Since early 2008, the European Bioanalysis Forum (EBF) has been actively engaged in the discussion regarding the use of dried blood spot (DBS) sampling and has gradually increased their involvement by providing science-based input to the developing dialog within industry on the subject. Our contribution was built on the experience of many experts in our community who came together with the aim of providing an answer to, or a broader perspective on, the bioanalytical challenges of DBS. The commitment of the EBF community to supporting the development of DBS was illustrated by the formation of an EBF DBS Consortium, in which we shared bioanalytical experience and agreed to perform focused DBS experiments. Furthermore, the Consortium connected different stakeholders in bioanalysis as well as in other expertise areas impacted by this technology, such as pharmacokinetics (PK) and toxicokinetics (TK) [Citation1]. The results of the discussions and experiments performed by the Consortium were shared with industry at conferences, workshops and via publications [Citation2–6]. This has added to the many individual contributions from the broader scientific peer community [Citation7–9] and other industry consortia.
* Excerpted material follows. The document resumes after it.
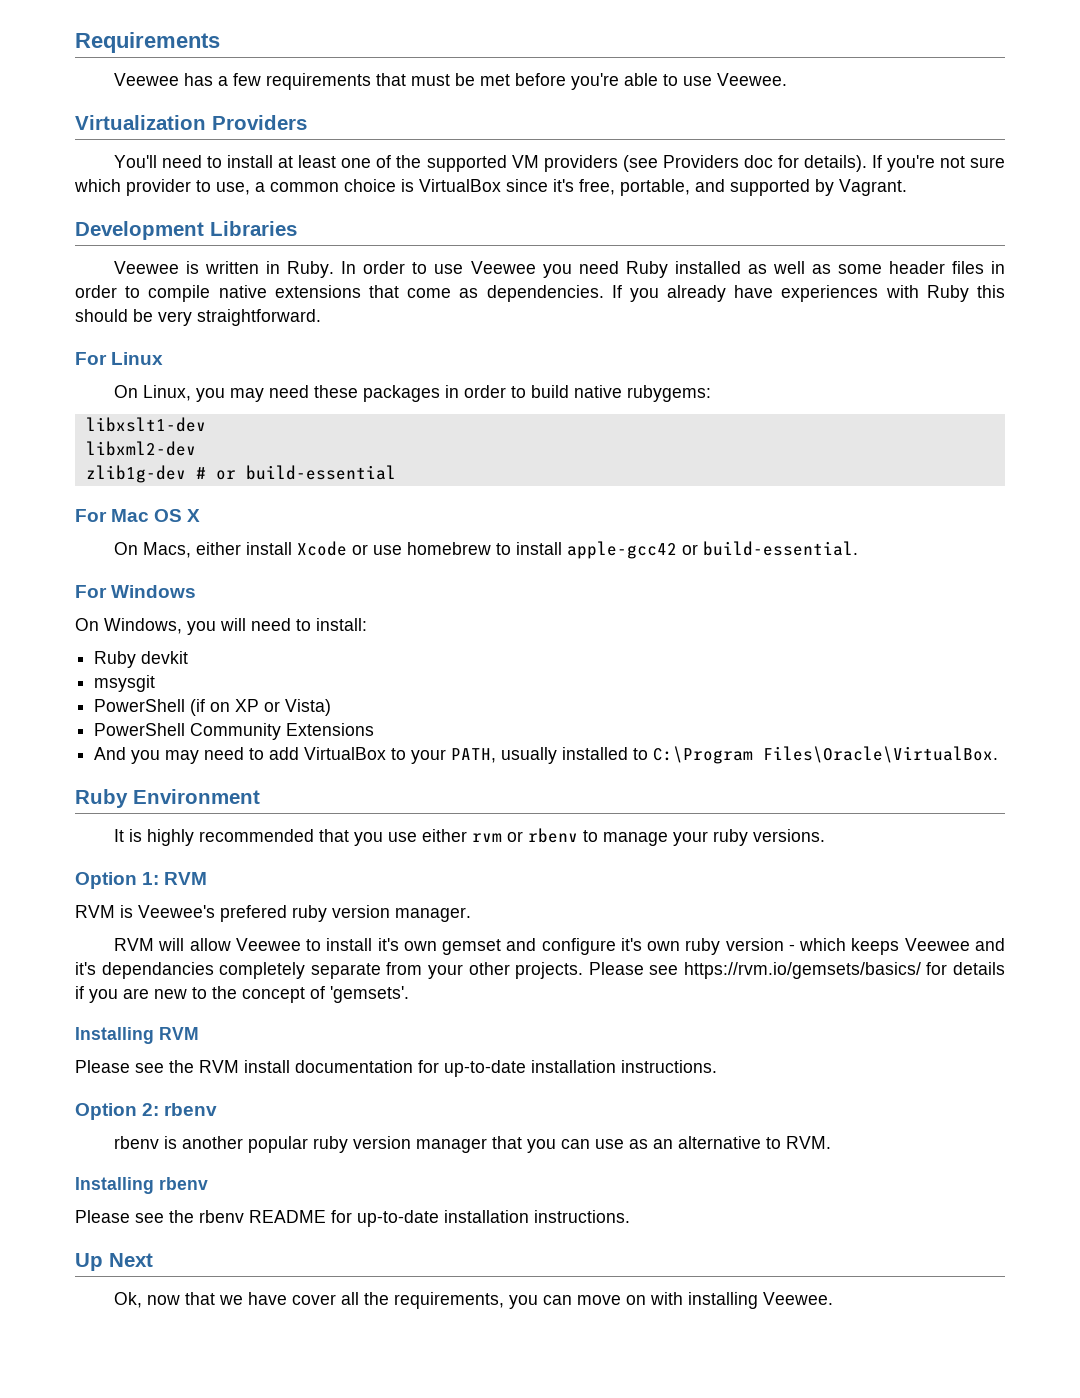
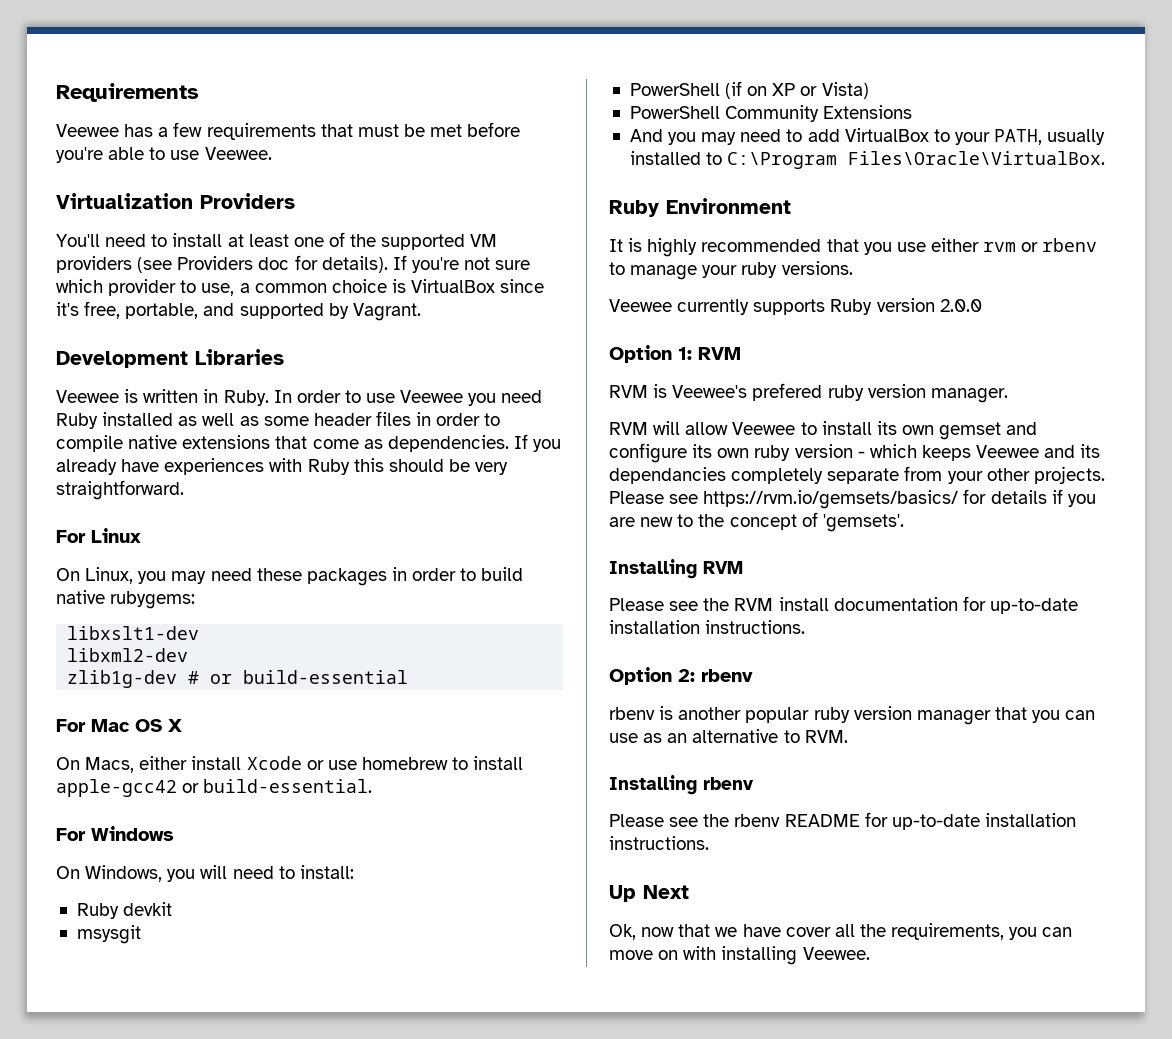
(826, 835) none -> [609,298,982,315] // Veewee currently supports Ruby version 2.0.0
[377,938,399,951] it's -> [876,421,897,435] its
[620,938,642,951] it's -> [692,444,713,458] its
[75,962,96,975] it's -> [1080,444,1101,458] its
In addition, in order to share our thoughts on a more effective strategy for the development and acceptance of the technology in those areas where it can provide immediate added value, we tried to provide context to the real or perceived hurdles for DBS and shared our vision on how this technology would fit into a wider implementation of microsampling [Citation10,Citation11]. One element of this vision was to ensure that the hurdles of DBS would not be inadvertently generalized and applied to other areas of microsampling. To emphasize the latter, one of our recommendations was to highlight DBS as ‘one of the approaches’ for microsampling, rather than ‘the approach’. Consequently, the EBF-DBS Consortium was rebranded to reflect this commitment and continued as the ‘EBF DBS-Microsampling Consortium’. After the recent publication of our updated recommendations [Citation3], we refocused our efforts away from DBS sampling, although the Consortium offered to continue as a pivot point if needed, and regrouped around the opportunities for liquid microsampling (LMS) approaches. To reflect this, the name of the Consortium was rebranded to the current EBF Liquid Microsampling Consortium (EBF LMS Consortium).
Building the EBF LMS Consortium
Similarly to the initial formation of the DBS Consortium, we reached out to our members and invited them to join this new LMS Consortium. Thirteen companies with hands-on experience and vested interest in LMS signed up and declared that they were prepared to share nonproprietary data on LMS experiments and/or be available to perform bioanalytical experiments focused on LMS designed and agreed upon by the team. The team came together for the first time in a workshop on 23 October 2013 in Brussels, Belgium. The interactive discussion yielded a shortlist of the potential challenges related to LMS, in addition to some initial ideas on experiments that would be needed to further investigate some of these scientific or regulatory challenges. In addition, the team discussed subjects such as how to stimulate the acceptance of LMS in a regulatory setting versus discovery, how to integrate the ‘tiered approach’ to bioanalytical method qualification/validation and how to identify potential blockers/concerns for wider adoption/acceptance of the various available techniques.
The Brussels workshop immediately identified a couple of very practical advantages of LMS over the DBS approach, primarily because we can use the same practices that are employed for larger liquid samples (i.e., pipette a second aliquot). Hence, the challenges in LMS are not very different from traditional bioanalysis practices. One example is the potential for re-assay using the same sample. Similarly, sample dilutions will become more practical compared with DBS.
In addition to the workshop, a brief survey was issued to all EBF members in order to probe more widely for ideas regarding the experiments the team is designing. Mirroring our initial DBS survey [Citation2], we again limited this survey to two very simple questions:
When validating an assay for the analysis of samples taken using LMS techniques, what experiments (if any) do you add to the method validation?
When validating an assay for the analysis of samples taken using LMS techniques, what experiments (if any) do you exclude from the method validation?
The outcome of the survey, in which 20 companies participated, aligned well with the ideas that were already generated by the Consortium team members during the October workshop, and as such, added more weight to the selection and design of the key experiments we plan to perform.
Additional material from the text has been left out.